AGE replied to the EU’s report submitted for consideration by the UN Committee on the Rights of Persons with Disabilities, in order to evaluate the compliance of the European Union with the disability convention.
AGE Platform Europe has contributed and endorsed the alternative report prepared by the European Disability Forum (EDF) on the implementation of the UN Convention the Rights of Persons with Disabilities (CRPD) by the European Union. In view of the upcoming review of the List of Issues adopted by the CRPD Committee in April 2015, to which the EU has responded in May 2015, our members have decided to prepare an own contribution in order to provide more clarity around the specific barriers that older people with disabilities face and recommend action that should be taken by the EU to overcome them.
These mainly arise from the fact that older people with age-related functional limitations are rarely recognised and supported as people with disabilities. To date the EU lacks action to address the intersection of inequalities based on age on disability, which contradicts the CRPD, the EU Disability Strategy and the EU Charter of Fundamental Rights. As a result, there are huge discrepancies among laws and policies that target older people with support needs/limitations in their daily activities and younger people with disabilities. In addition, representatives of older people are rarely consulted by related instances and bodies, which leaves the specific situation of older people with disabilities unknown and unaddressed.
To comply with its international obligations, the EU should address the age discrimination faced by older persons with disabilities. This can be done through monitoring, data gathering and analysis, and awareness raising of the relevance of the UNCRPD for this age group. The EU should levy age barriers, including in data collection exercises. It should furthermore provide guidelines to Member States on how the Convention should apply equally to all regardless of age and include a disability rights perspective in its ageing policies. The Disability High Level Group and the Annual Work Forum could also promote good practices and policy exchange to tackling disability in old age. The European Commission could also ask the Academic Network of European Disability Experts (ANED) to extend their work so that they address age barriers in disability policies.
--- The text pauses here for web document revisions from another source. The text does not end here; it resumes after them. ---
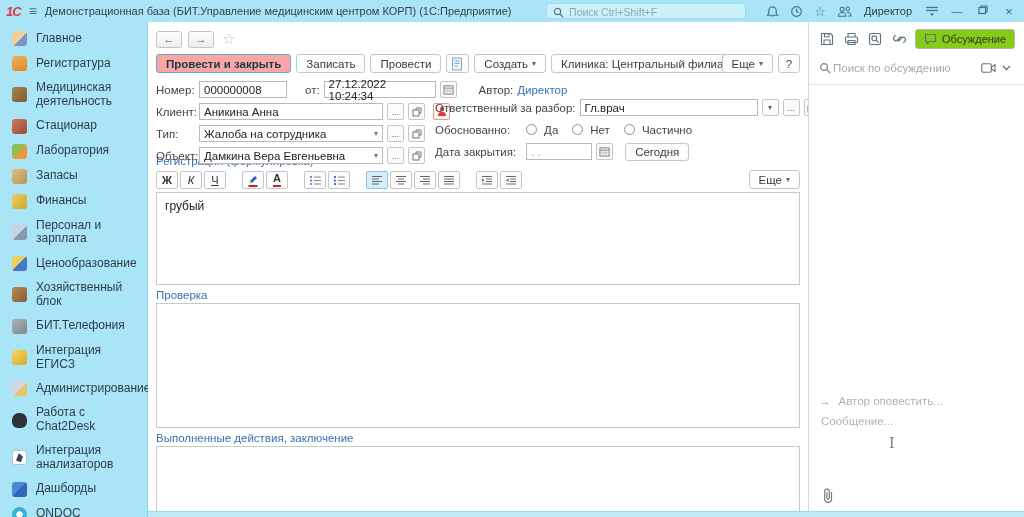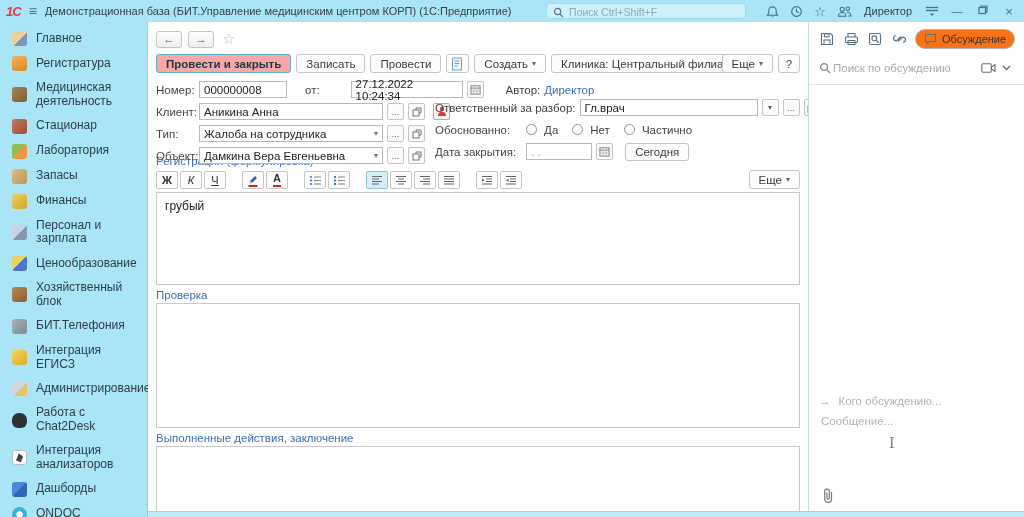--- a/index.html
+++ b/index.html
@@ -90,7 +90,7 @@
   .aside { position:absolute; top:22px; left:808px; width:216px; bottom:6px; background:#fff; border-left:1px solid #c9dbe4; display:flex; flex-direction:column; }
   .as-toolbar { display:flex; align-items:center; gap:8px; padding:7px 8px 5px 10px; }
   .as-ico { width:16px; height:16px; display:flex; align-items:center; justify-content:center; color:#5b7282; cursor:pointer; flex:none; }
-  .as-tab { display:flex; align-items:center; gap:5px; border:1px solid #b5b5b5; border-radius:10px; background:#f97316; height:20px; padding:0 8px; font-size:11px; color:#333; cursor:pointer; }
+  .as-tab { display:flex; align-items:center; gap:5px; border:1px solid #b5b5b5; border-radius:3px; background:#84cc16; height:20px; padding:0 8px; font-size:11px; color:#333; cursor:pointer; }
   .as-dots { margin-left:auto; }
   .as-search { display:flex; align-items:center; gap:2px; padding:6px 10px 8px 10px; border-bottom:1px solid #e4e4e4; }
   .as-search .ph { color:#a9a9a9; flex:1; font-size:11.5px; }

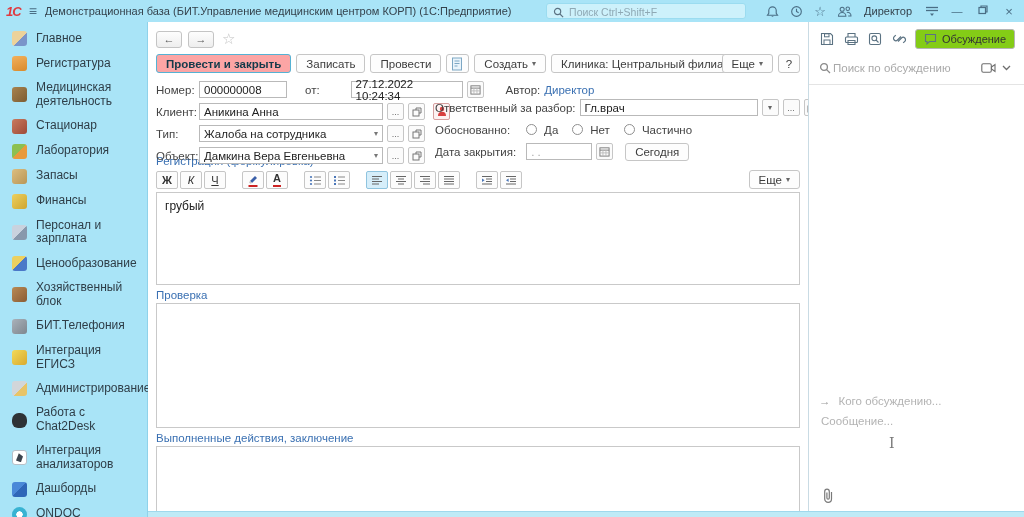--- a/index.html
+++ b/index.html
@@ -269,7 +269,7 @@
         <span class="flabel" style="width:39px;">Номер:</span>
         <span class="input" style="width:88px;">000000008</span>
         <span class="flabel" style="margin-left:14px;">от:</span>
-        <span class="input" style="width:112px;margin-left:27px;">27.12.2022 10:24:34</span>
+        <span class="input" style="width:112px;">27.12.2022 10:24:34</span>
         <span class="mini">
           <svg width="11" height="11" viewBox="0 0 12 12">
               <rect x="1" y="2" width="10" height="9" fill="none" stroke="#777" stroke-width="1"></rect>

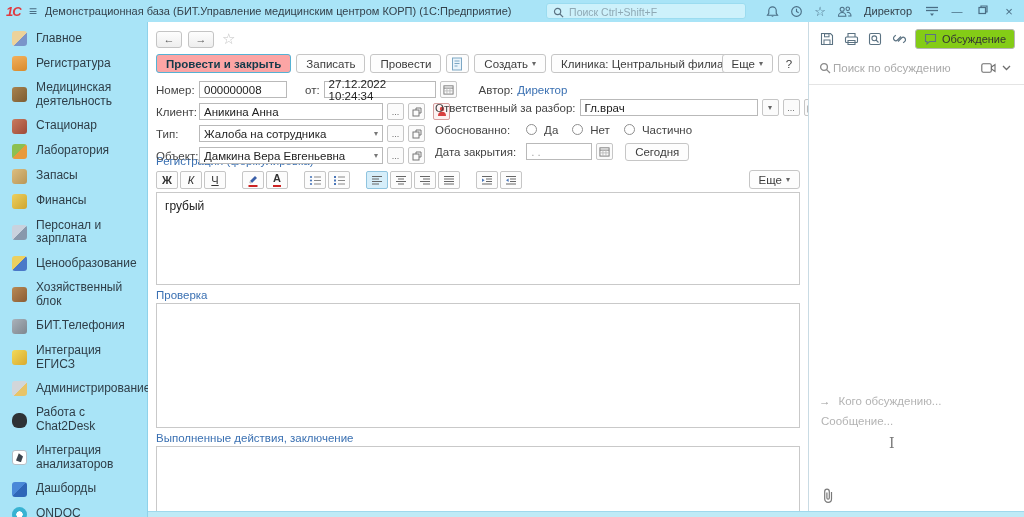--- a/index.html
+++ b/index.html
@@ -555,7 +555,7 @@
 
     <div class="as-notify">
       <span style="color:#9a9a9a;">→</span>
-      <span>Кого обсуждению...</span>
+      <span>Автор оповестить...</span>
     </div>
     <div class="as-msg">Сообщение...</div>
     <div class="as-body" style="flex:none;height:42px;position:relative;">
The Fundamental Rights Agency (FRA) should consistently apply an old age perspective in its work on disability and involve representatives of older persons and experts on ageing issues in its work. More generally, older persons with disabilities should have a voice in all processes and consultations that concern them, including in the interservice group on disability among many others.
The Union should also revise its funding conditions to NGOs to allow for a better mainstreaming of disability and gender. It should adopt specific legislation such as the horizontal non-discrimination directive and the Accessibility Act to adequately protect older people with disabilities; moreover it should take into account their specific needs in the implementation of existing legislation, such as the Victims’ Directive. In our paper we furthermore suggest the EU to undertake a pilot project aiming to support Member States in implementing the right of people with old age-related disabilities to live independently in the community, as part of their obligations under the Convention. Last, the EU should keep a close eye on the impact of austerity to people with disabilities and older people and mobilise the European semester process to address their poverty and threat to adequate standard of living.